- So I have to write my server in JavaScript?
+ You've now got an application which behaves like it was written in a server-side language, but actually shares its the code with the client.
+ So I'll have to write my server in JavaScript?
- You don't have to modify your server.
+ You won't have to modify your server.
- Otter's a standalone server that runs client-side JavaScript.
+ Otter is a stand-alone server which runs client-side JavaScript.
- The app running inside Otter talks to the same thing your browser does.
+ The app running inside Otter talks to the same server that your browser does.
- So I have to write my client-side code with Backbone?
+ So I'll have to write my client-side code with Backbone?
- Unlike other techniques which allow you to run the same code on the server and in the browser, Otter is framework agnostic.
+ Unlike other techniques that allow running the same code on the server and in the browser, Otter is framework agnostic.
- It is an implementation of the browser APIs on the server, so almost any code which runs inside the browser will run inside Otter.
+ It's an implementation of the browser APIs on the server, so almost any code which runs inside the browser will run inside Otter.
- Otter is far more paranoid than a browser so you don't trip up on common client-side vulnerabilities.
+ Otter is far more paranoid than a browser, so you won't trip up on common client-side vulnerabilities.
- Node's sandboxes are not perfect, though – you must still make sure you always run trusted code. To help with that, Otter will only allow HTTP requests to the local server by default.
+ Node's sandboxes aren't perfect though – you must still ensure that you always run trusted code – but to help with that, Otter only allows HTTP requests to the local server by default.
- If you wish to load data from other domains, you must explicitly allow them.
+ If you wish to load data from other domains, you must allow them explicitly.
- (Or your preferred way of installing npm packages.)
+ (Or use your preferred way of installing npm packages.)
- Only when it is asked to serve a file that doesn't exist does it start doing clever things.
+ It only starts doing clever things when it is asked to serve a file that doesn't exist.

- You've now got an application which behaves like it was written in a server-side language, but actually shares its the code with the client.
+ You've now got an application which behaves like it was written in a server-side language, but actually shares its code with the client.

---

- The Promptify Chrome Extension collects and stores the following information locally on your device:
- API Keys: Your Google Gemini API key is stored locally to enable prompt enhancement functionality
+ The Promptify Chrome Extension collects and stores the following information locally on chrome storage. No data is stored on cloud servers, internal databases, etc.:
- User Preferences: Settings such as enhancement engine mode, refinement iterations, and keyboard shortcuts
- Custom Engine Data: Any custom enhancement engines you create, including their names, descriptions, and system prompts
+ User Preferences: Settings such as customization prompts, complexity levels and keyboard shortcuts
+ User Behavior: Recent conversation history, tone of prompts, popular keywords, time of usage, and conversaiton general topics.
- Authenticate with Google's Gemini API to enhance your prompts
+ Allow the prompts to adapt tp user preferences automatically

...

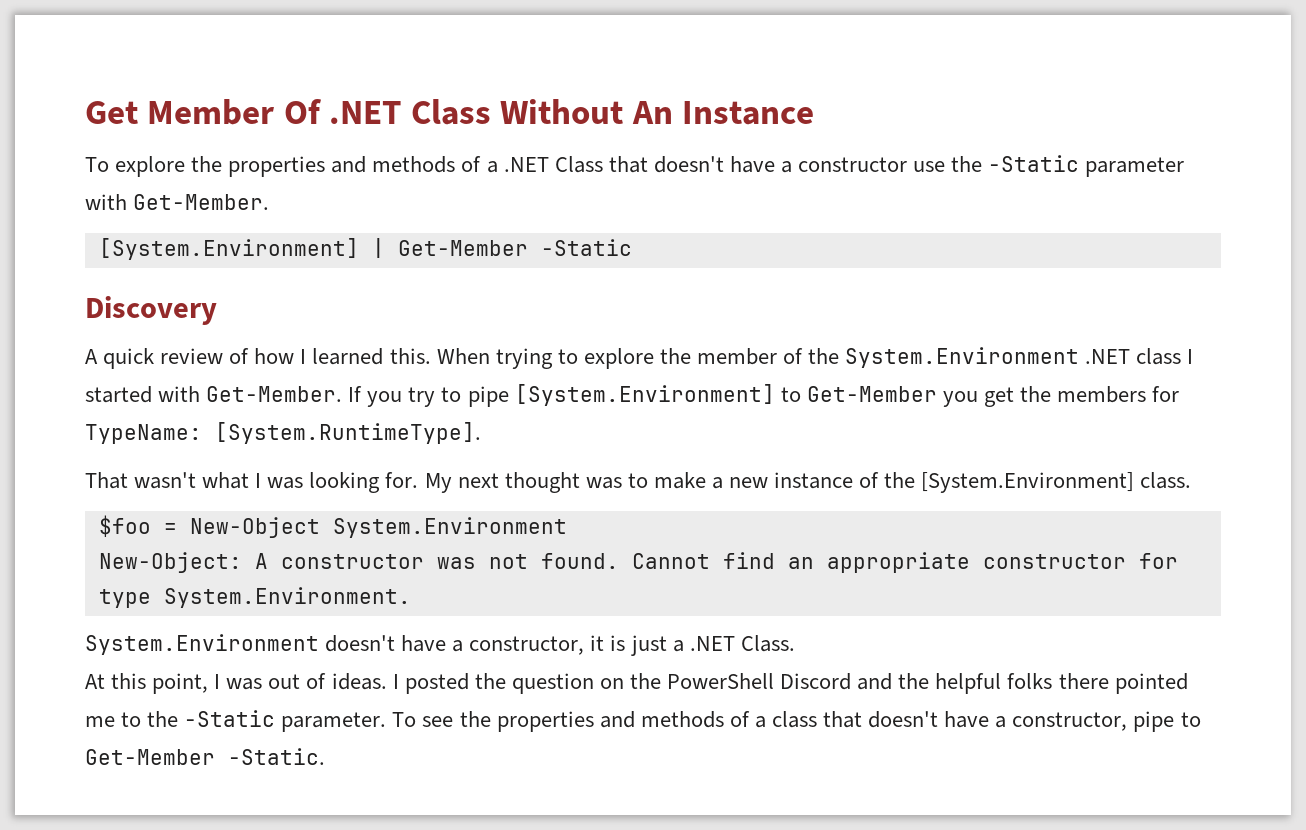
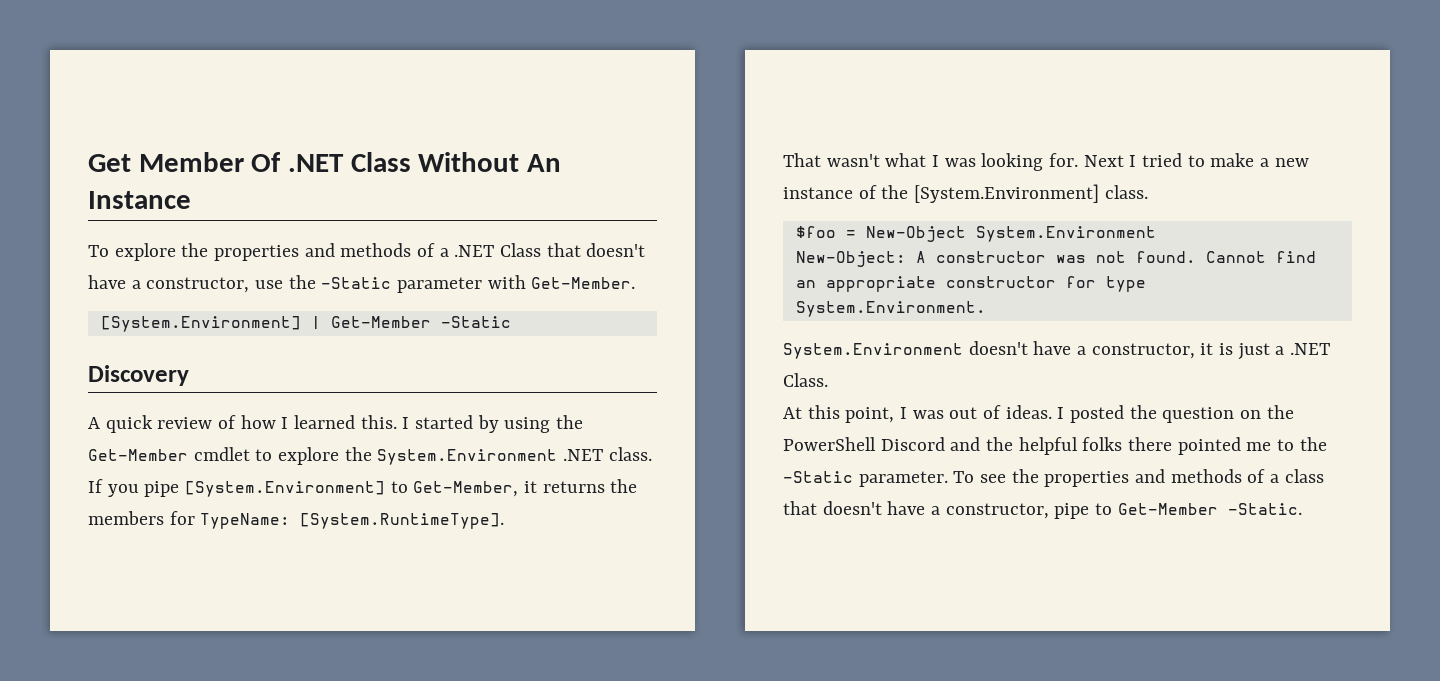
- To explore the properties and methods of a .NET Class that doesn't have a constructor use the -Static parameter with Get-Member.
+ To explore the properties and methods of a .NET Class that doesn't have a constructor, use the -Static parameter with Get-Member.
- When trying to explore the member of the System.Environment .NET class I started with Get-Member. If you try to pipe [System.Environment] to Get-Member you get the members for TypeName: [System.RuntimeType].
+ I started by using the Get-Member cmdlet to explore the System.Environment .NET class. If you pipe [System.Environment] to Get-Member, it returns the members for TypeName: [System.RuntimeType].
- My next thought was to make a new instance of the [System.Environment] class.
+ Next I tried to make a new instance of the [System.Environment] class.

(What you are asked to do)
Starting at the line that has "which runs client-side JavaScript." and ending at the line that has "I'll have to write my client-side", please write out the lines above exactly, leaving out all others.

(Response box)
+ Otter is a stand-alone server which runs client-side JavaScript.
- The app running inside Otter talks to the same thing your browser does.
+ The app running inside Otter talks to the same server that your browser does.
- So I have to write my client-side code with Backbone?
+ So I'll have to write my client-side code with Backbone?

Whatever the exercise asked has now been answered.